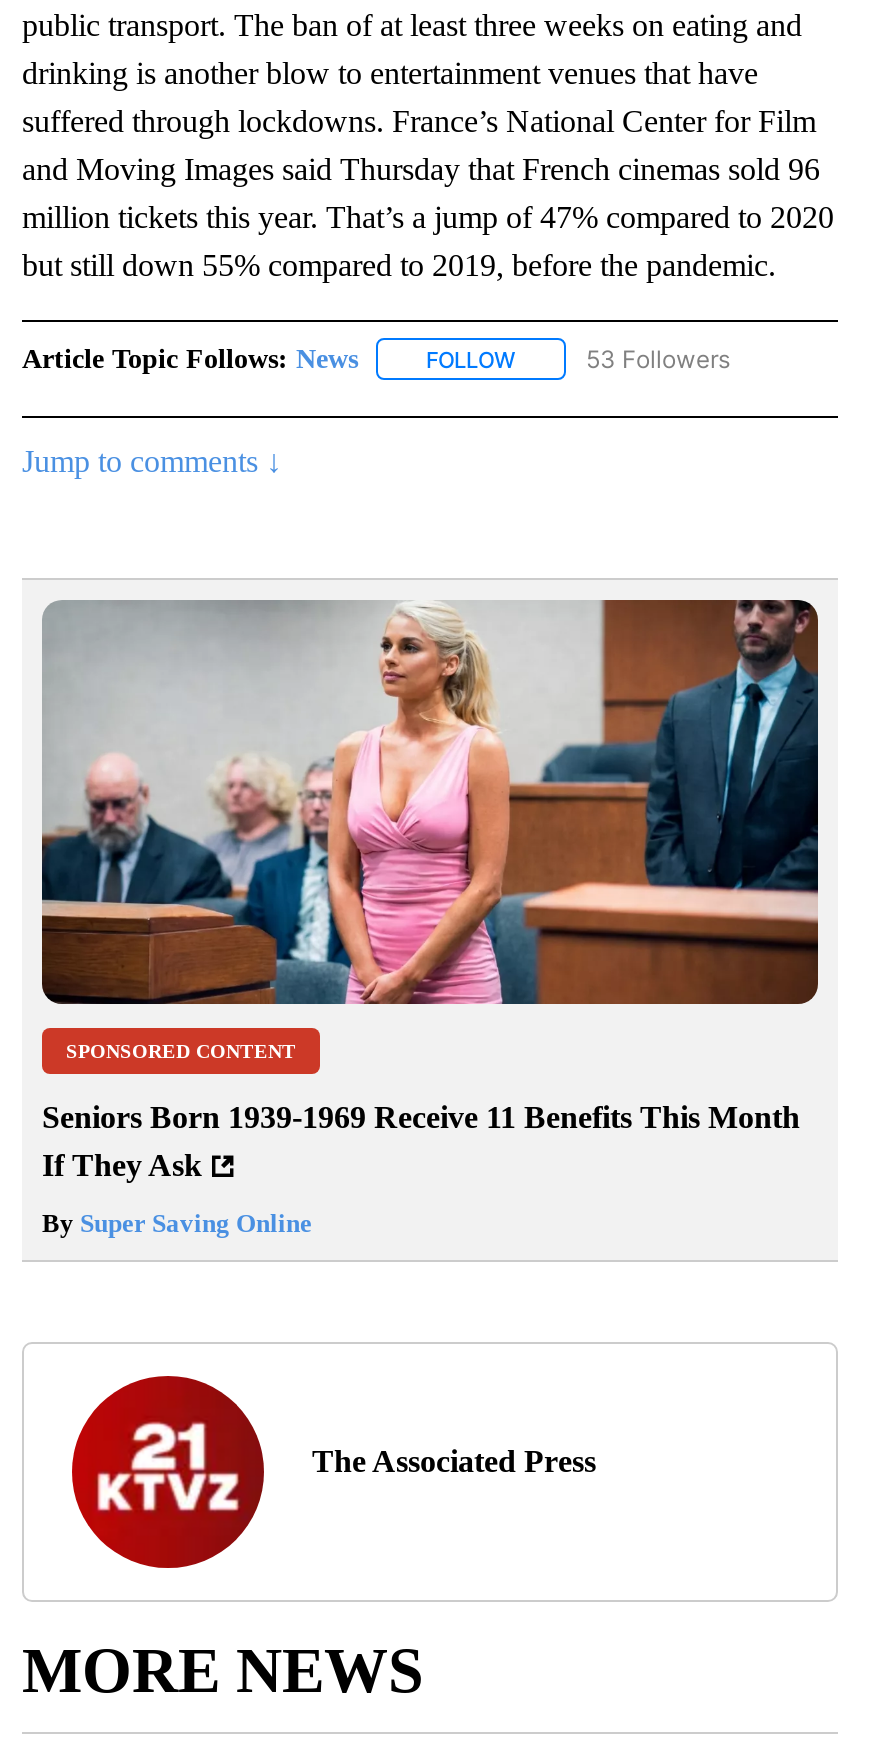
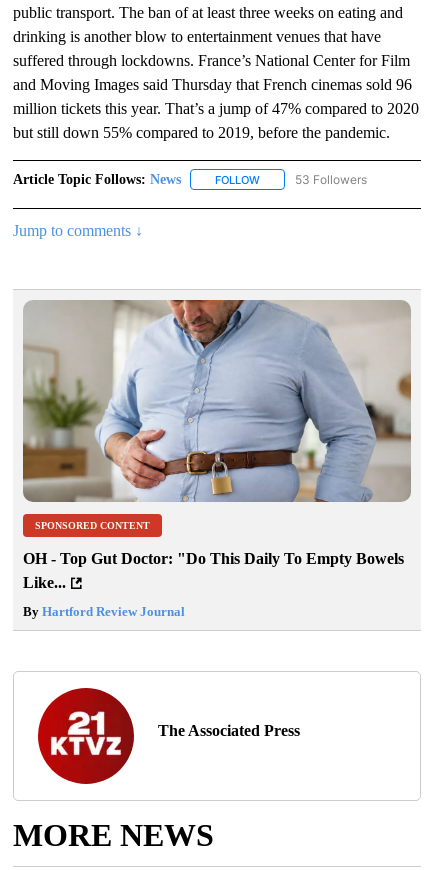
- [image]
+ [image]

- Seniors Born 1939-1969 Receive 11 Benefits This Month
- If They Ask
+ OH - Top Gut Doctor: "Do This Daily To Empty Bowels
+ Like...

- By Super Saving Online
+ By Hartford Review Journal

**THE PROBLEM**
Repeat every entry above precisely, leaving each picture out.

**ANSWER TO THIS PROBLEM**
- [image]
+ [image]

- Seniors Born 1939-1969 Receive 11 Benefits This Month
- If They Ask
+ OH - Top Gut Doctor: "Do This Daily To Empty Bowels
+ Like...

- By Super Saving Online
+ By Hartford Review Journal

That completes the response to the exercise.